La pratique de l’écriture plastique
« L’art procède à la manière d’un langage avec sa grammaire, sa syntaxe, ses conventions, ses styles, ses classiques ». Michel Onfray, L’antimanuel de philosophie, Éditions Bréal, 2001.
Je rapproche la pratique du dessin au processus de fabrication du texte et de l’écriture. L’écriture apparaît comme un mécanisme proche du mouvement de la pensée, qui relie, ordonne des éléments (verbaux ou visuels). Cette mécanique nous renvoie à l’acte conscient de construction, l’acte de créer. Elle est le moteur d’une recherche formelle.
Écrire, c’est relier des formes.
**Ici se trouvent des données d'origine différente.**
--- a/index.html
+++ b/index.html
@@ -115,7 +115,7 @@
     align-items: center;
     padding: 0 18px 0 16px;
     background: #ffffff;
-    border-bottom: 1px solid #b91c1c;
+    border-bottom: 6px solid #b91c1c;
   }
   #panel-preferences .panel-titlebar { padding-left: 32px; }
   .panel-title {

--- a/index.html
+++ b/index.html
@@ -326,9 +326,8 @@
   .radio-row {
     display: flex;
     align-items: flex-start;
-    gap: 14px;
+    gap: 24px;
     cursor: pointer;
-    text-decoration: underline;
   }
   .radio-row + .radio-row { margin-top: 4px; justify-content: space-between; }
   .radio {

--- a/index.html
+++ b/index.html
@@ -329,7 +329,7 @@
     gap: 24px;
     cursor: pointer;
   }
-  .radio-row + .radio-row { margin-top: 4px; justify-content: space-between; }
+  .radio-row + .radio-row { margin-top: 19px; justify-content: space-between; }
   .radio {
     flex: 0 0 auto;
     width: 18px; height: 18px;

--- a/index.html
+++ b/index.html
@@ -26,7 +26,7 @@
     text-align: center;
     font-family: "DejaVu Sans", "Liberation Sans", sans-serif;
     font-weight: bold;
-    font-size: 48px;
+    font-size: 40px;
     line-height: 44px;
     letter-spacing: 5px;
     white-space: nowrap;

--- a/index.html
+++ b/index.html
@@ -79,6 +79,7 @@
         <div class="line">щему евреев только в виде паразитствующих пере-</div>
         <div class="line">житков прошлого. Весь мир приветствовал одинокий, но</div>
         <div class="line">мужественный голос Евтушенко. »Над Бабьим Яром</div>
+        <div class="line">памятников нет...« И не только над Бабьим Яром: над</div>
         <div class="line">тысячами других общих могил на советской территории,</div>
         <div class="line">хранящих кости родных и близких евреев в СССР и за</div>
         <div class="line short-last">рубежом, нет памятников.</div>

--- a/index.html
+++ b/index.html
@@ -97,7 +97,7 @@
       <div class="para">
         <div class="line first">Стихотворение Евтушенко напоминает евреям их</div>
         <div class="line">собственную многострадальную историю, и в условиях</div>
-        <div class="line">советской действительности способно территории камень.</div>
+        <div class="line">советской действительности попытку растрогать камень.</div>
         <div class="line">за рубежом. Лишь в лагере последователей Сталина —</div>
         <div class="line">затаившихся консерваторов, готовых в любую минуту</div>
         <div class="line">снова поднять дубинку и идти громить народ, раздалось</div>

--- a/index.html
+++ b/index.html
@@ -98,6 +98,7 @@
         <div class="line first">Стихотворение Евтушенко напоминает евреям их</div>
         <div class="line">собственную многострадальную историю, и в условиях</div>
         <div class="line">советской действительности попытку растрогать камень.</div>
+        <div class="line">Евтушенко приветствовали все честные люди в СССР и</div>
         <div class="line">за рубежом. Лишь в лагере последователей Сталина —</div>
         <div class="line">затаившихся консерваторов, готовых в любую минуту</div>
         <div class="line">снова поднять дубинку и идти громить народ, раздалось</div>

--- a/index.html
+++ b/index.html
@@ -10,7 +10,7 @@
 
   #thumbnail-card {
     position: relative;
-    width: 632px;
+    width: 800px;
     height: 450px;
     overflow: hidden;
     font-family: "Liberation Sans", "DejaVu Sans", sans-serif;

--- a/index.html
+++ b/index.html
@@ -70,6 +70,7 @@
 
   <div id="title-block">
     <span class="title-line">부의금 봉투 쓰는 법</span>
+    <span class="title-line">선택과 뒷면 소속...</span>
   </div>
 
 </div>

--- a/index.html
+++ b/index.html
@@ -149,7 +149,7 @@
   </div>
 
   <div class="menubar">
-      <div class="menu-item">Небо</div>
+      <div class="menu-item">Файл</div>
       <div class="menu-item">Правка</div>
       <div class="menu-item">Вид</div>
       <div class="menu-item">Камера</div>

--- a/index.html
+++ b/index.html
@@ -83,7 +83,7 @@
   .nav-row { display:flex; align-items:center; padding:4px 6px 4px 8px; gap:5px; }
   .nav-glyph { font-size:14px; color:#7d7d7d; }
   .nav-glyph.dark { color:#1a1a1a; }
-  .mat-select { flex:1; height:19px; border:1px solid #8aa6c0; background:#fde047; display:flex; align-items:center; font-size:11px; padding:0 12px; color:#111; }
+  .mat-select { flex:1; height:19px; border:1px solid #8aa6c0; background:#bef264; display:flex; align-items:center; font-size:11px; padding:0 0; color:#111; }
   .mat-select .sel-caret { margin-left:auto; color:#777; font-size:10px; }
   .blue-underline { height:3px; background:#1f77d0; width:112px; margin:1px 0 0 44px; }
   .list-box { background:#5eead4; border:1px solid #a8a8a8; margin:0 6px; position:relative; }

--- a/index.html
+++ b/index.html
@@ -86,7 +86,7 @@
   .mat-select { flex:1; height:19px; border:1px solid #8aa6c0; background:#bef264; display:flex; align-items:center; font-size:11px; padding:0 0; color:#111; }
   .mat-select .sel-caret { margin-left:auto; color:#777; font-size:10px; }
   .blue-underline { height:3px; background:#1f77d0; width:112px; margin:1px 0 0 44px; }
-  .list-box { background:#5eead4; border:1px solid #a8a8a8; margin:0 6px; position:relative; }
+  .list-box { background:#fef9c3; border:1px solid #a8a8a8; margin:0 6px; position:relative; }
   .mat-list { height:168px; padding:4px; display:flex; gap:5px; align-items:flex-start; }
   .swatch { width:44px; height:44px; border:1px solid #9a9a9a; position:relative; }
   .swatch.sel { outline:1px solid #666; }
L’écriture doit être envisagée comme une forme de construction particulière, groupant et dispersant les objets. Dans un mouvement cyclique et continu, elle construit jusqu’à déconstruire, et déconstruit pour reconstruire, pour écrire. C’est une pratique qui est toujours en transition, et c’est précisément ce qui est intéressant dans les formes qu’elle propose. Elle compose avec les formes pour faire naître d’autres formes, comme on compose un texte typographique. L’élaboration de l’écriture est proche de l’élaboration de la pensée : l’assemblage et la juxtaposition d’éléments génère la forme.
Puisque écrire, c’est « tracer des signes », nous pouvons considérer les lettres de l’alphabet comme des objets à combiner, comme peuvent l’être la ligne, le point ou la courbe qui sont les propriétés du dessin. Il est possible alors d’imaginer un alphabet de motifs, de matières, de textures, de formes issues du visible ou non, telle une bibliothèque de formes, à l’image de la Bibliothèque de Babel imaginée par Borges, qui, une fois agencées les unes aux autres, s’organiseraient en des ensembles, représentant des idées dans un langage analogue à notre langage. L’alphabet n’est alors plus le seul fondement de l’écriture. Il nous est possible de combiner une infinité de formes particulières.
L’étude des formes
« On substitue un ordre à un autre qui est initial, quels que soient les objets qu’on ordonne. Ce sont des pierres, des couleurs, des mots, des concepts, des hommes, etc. » Paul Valéry, Introduction à la méthode de Léonard de Vinci, Coll. « Idées », Éditions Gallimard, 1957, p.41.
Le dessin est un moyen possible pour expérimenter des écritures, qui ne passent pas nécessairement par l’usage des mots.
Le dessinateur devient un opérateur qui met en oeuvre ce mécanisme d’écriture. Cela apparaît comme une nécessité : l’écriture est au centre et questionne non pas que penser, mais comment penser.
Ma pratique du dessin interroge l’émergence et la manipulation des formes, c’est-à-dire, ma conception de l’écriture. Cette écriture par le dessin se développe selon un ensemble composite, fait de formes récurrentes et de fragments : il ne s’agit pas de reproduire les formes du monde visible, mais plutôt de relever/prélever la matière même.
Depuis quelques années, je constitue un univers visuel à partir d’éléments issus de certaines formes du paysage. À travers les matières minérales, végétales, la figure humaine, les éléments du paysage, je compose une construction spatiale étrange et poétique. Tout ce travail de mise en relation de formes, d’écriture avec et par les formes, offre une lecture complexe de la représentation des objets dans l’espace.